3

Survivor's Guilt

My father read a book on mourning and told me that my grief would start with denial and end with acceptance. When you died, I grieved, but it started with tears and progressed to guilt, and I am not so optimistic as to assume that I will ever come to terms with the haunting way you looked but did not see me that last day at the hospital. The way I watched you deteriorate from spunky boy to sickly creature. Oh, Don. I may not ever accept your death.

As I said, it started with the tears that spilled out of me at Walter Reed Hospital the day I watched them flip the switch that was keeping you alive, and they continued into the night as I lay awake crying in my bed and finally moved down the hall to cry into my mother's neck like a little girl, much younger than fourteen. When I collapsed against the shower wall the next morning, defeated, tears ran down my exhausted body to mingle with the dirty water gathering at my feet. Not strong enough to deny that you were gone, I cried because I knew you were never coming back. That was when I realized the five steps of accepting loss are an imaginary comfort. My grief would be, as all grievances are, something indefinable and alien. No five steps could outline the process. Mourning is never so neat.

I trusted in the steps—denial, bargaining, anger, grief, acceptance—and came to realize that they did not apply. Paradoxically, I experienced something I had never expected: that elusive and nonsensical emotion, a seeming psychosis, known as survivor's guilt. While I never despaired over the senselessness of my life versus your death, my mind raced for hours considering all the ways in which I should have been a better friend. How foolish of me to invite you to homecoming when your left leg could barely walk, let alone dance; how insensitive of me to bring my boyfriend, who is whole and well, to the same movie as you, forcing anyone to make a comparison; how wicked of me to read those poems you gave me, your own compositions about fear of death, and sob over them for you, and never bring them up. You were my best friend. You died on your fifteenth birthday, six days before mine—how you used to lord those six days over me! How you would taunt me the week between the fourth of June and the tenth! But now I'm older than you ever were, maybe old enough that if you were alive, and came to me with those poems and fears, I would listen and know what to say. But then

I was too selfishly locked in my own fears to tell you how I loved and would miss you, and so you never got to tell me all the ways you loved and would miss the world.

And oh, that last day in your hospital room—standing by your bedside, holding your bloated hand—it was my father who read to your unconscious body from Me Talk Pretty One Day (oh, how you loved to laugh…) because I was crying too hard to choke out the words from the page. That was the day I studied your face and realized what I needed to tell you, but even then I was too cowardly. I never told you I loved you before you died.

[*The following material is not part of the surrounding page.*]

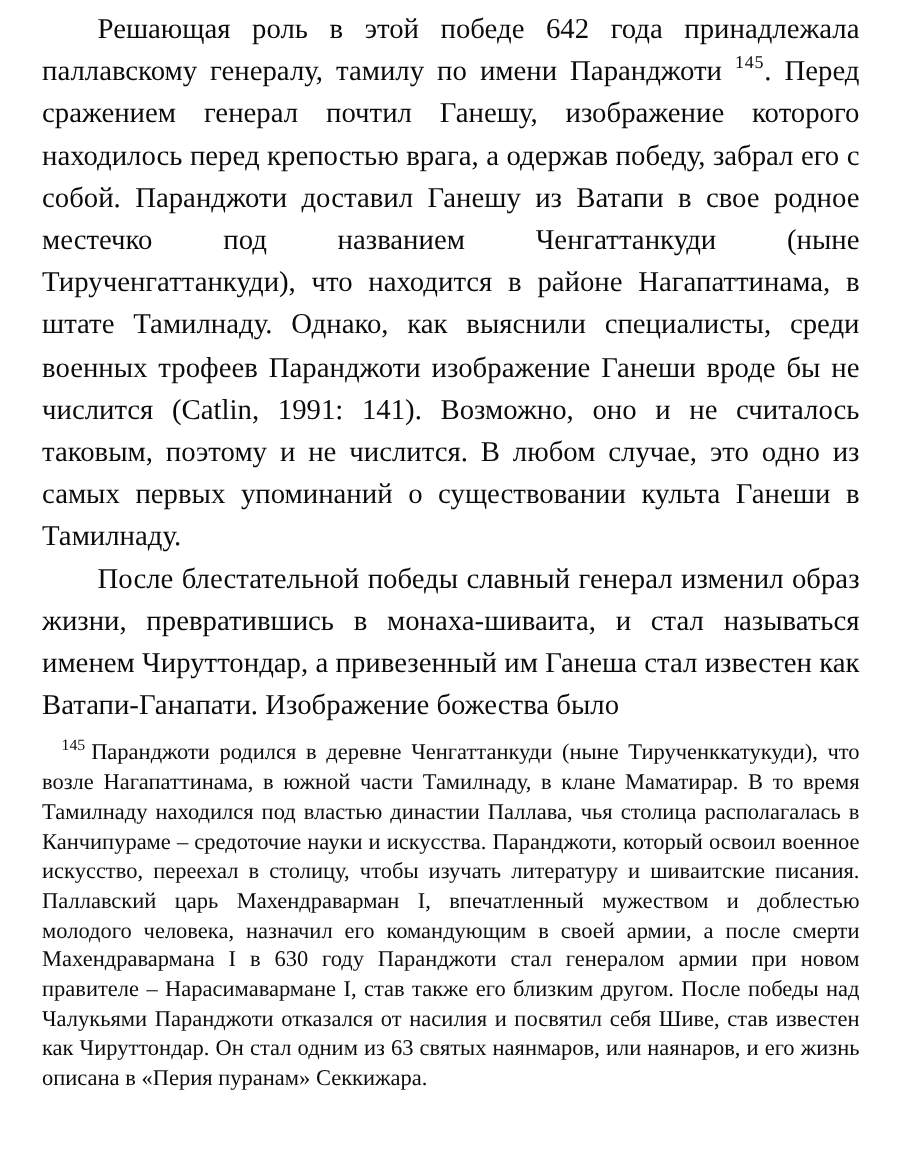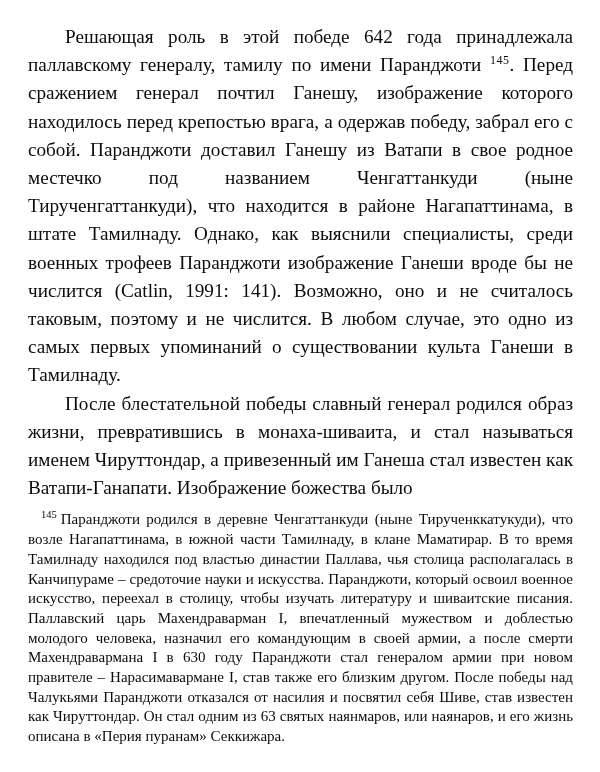"Решающая роль в этой победе" .page { padding: 23px 27px 8px 28px -> 6px 27px 8px 28px }
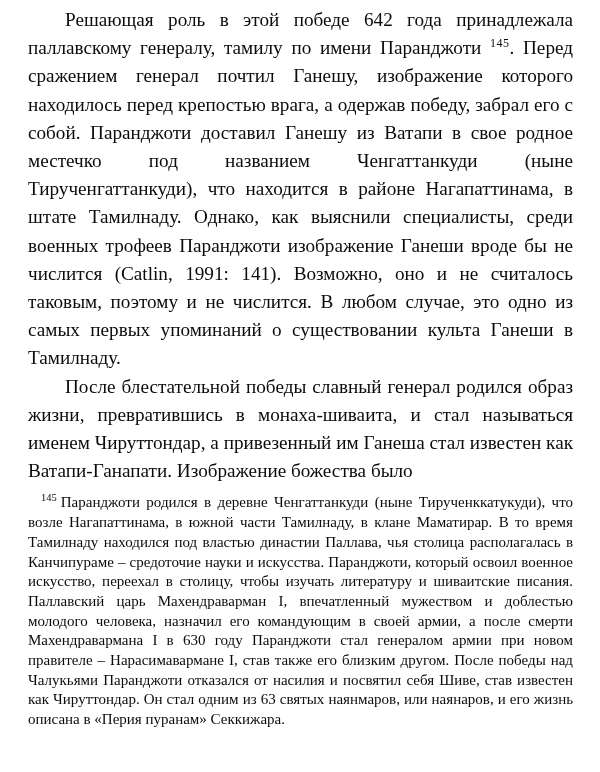"После блестательной победы славный" p.para { text: родился -> изменил }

Now I am suffering from a highly unselective memory. You wore stonewashed blue jeans, and I see your gimpy walk in every pair on the street. You loved Green Day and Nirvana, and I hear your voice in every song on the radio. We used go bowling on Fridays, you and I, and the last time I went bowling I had to leave before the game was finished. Like a phantom limb, you linger. I leap at chances to mention your name. The past tense has never seemed so cruel.